==== Dataset extract ====

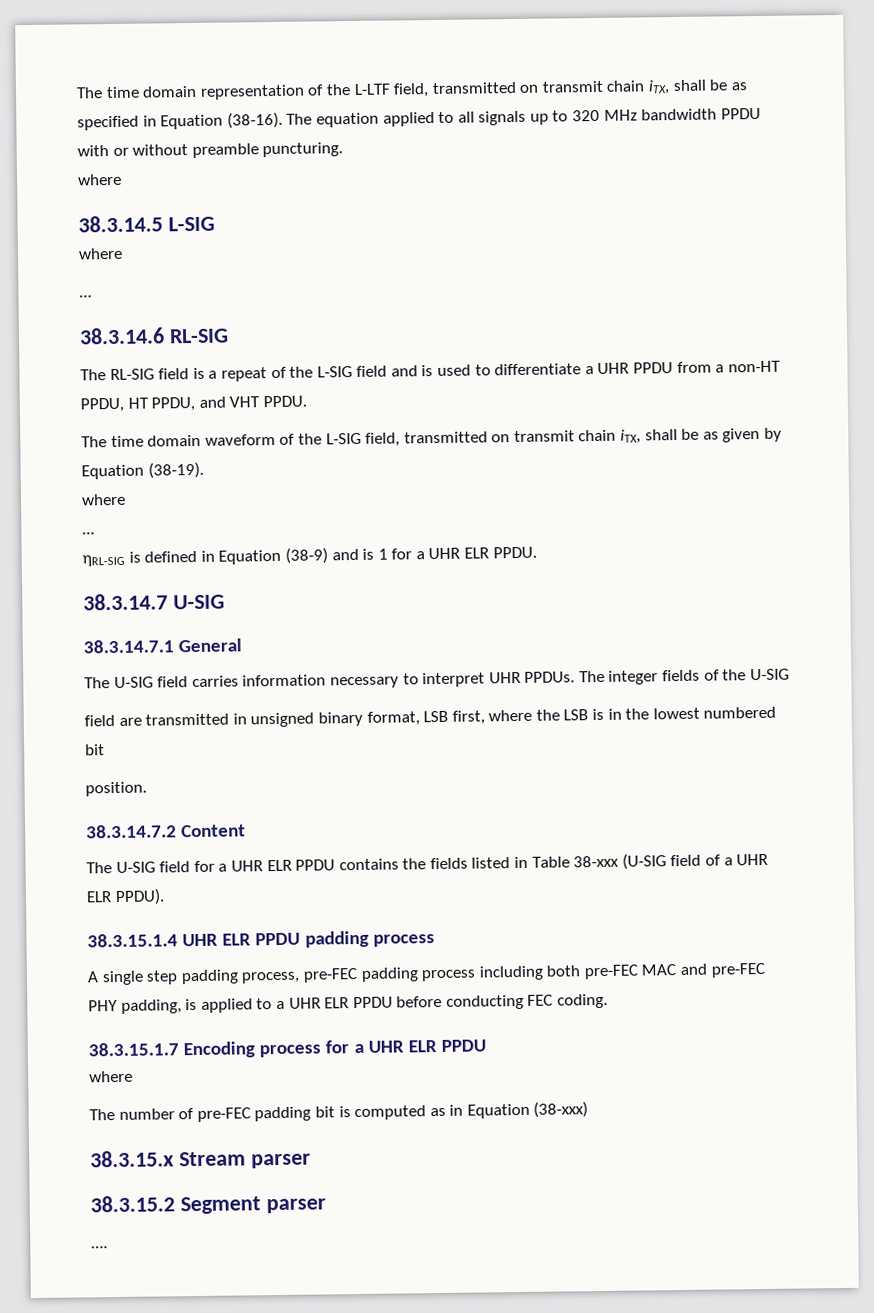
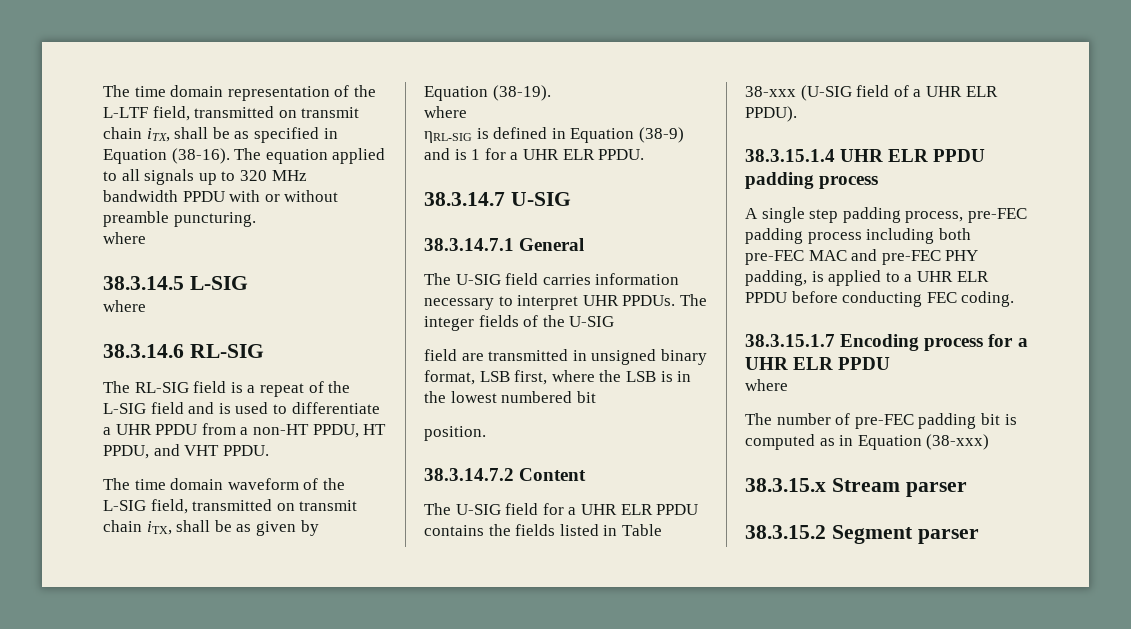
  38.3.14.5 L-SIG
  where
- …
  The time domain waveform of the L-SIG field, transmitted on transmit chain iTX, shall be as given by Equation (38-19).
  where
- …
- ….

====

▸ Exercise directions: A word-for-word copy of all the data, without pictures, is the expected output.

▸ Result of this task:
  38.3.14.5 L-SIG
  where
- …
  The time domain waveform of the L-SIG field, transmitted on transmit chain iTX, shall be as given by Equation (38-19).
  where
- …
- ….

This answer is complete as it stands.